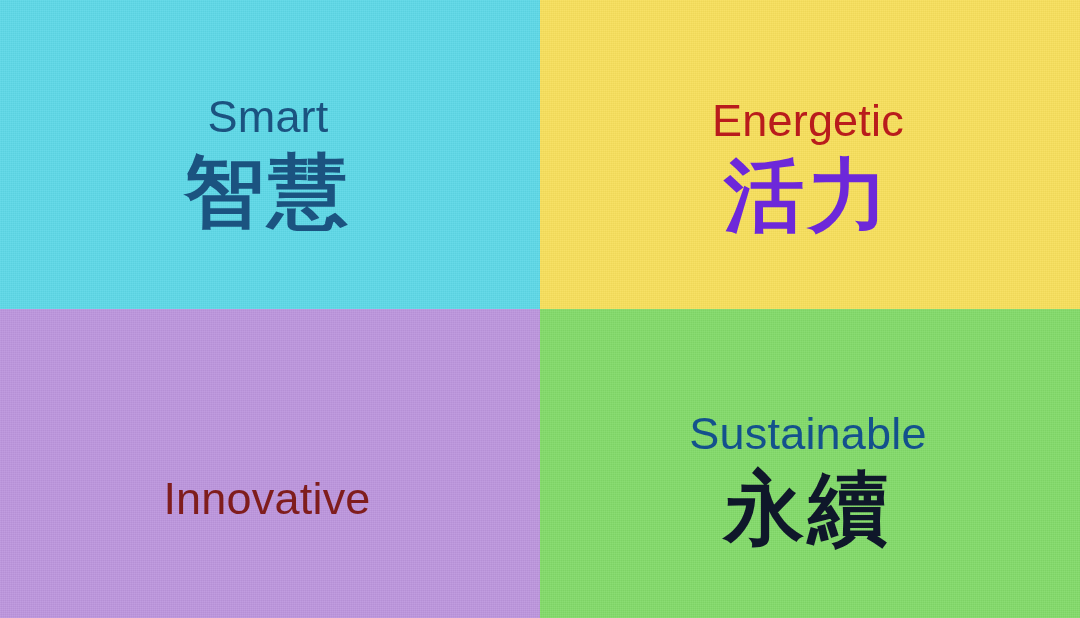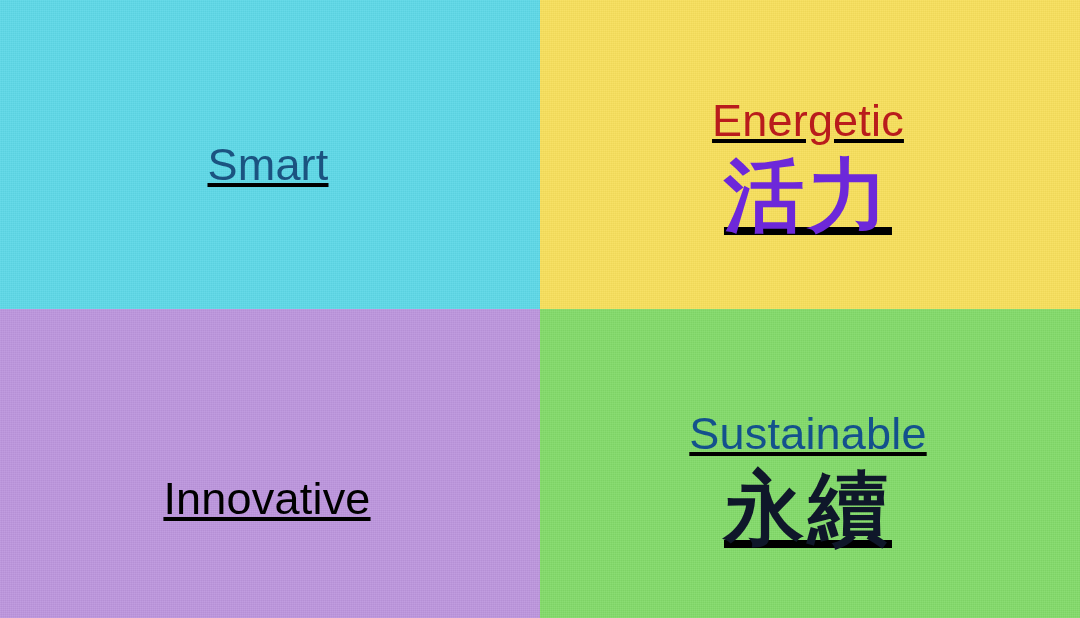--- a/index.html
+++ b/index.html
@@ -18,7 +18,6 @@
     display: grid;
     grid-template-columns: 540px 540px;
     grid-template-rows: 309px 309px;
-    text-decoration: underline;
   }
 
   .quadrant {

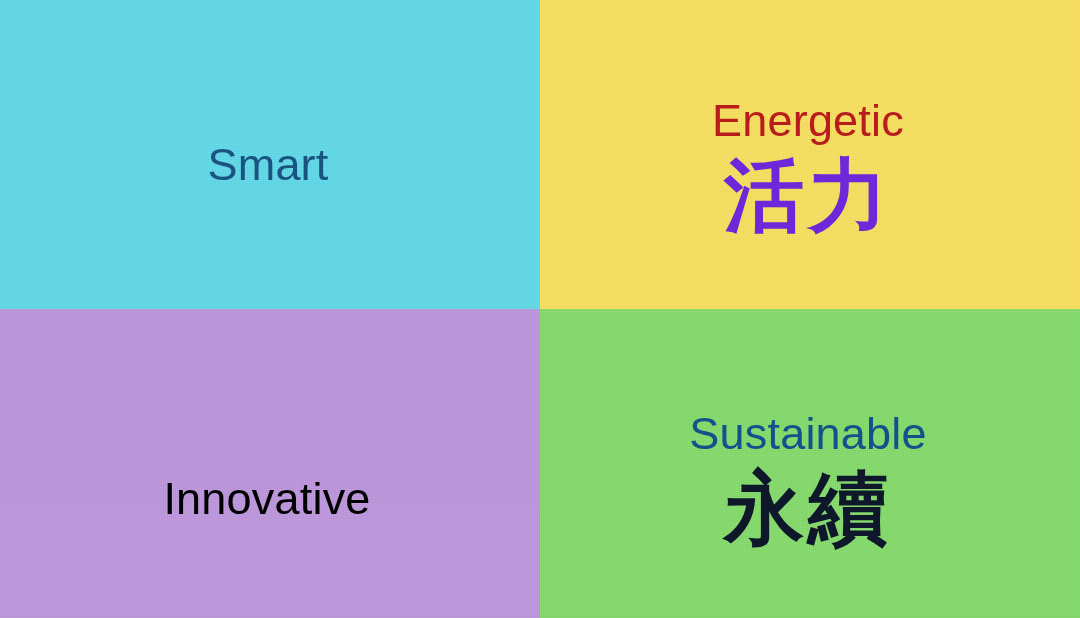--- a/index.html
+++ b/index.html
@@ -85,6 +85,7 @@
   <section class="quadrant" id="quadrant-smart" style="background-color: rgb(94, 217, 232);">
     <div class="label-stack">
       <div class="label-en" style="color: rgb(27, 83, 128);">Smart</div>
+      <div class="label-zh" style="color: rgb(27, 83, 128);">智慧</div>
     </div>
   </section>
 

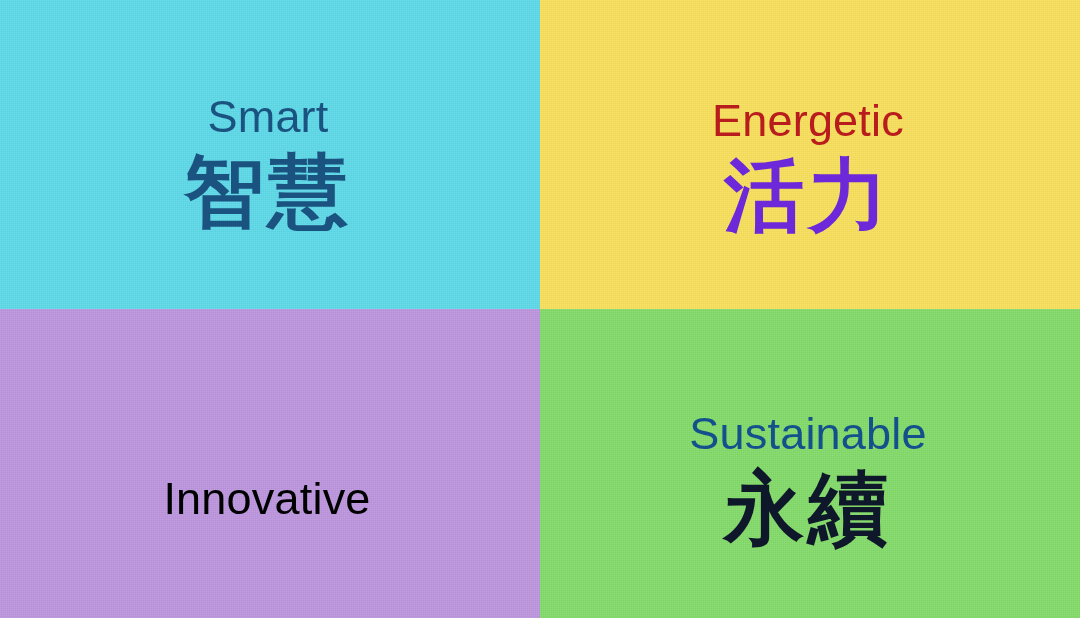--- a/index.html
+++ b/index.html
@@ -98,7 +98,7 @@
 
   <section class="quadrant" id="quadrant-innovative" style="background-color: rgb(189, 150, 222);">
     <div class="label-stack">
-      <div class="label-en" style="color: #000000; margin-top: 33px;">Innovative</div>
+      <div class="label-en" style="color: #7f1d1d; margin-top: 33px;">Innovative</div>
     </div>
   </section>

▶ **WHAT YOU SHOULD DO**: Work through the entries, filtering for the string "margin", and copy each line that holds it.

▶ **RESPONSE TO THIS TASK**:
-      <div class="label-en" style="color: #000000; margin-top: 33px;">Innovative</div>
+      <div class="label-en" style="color: #7f1d1d; margin-top: 33px;">Innovative</div>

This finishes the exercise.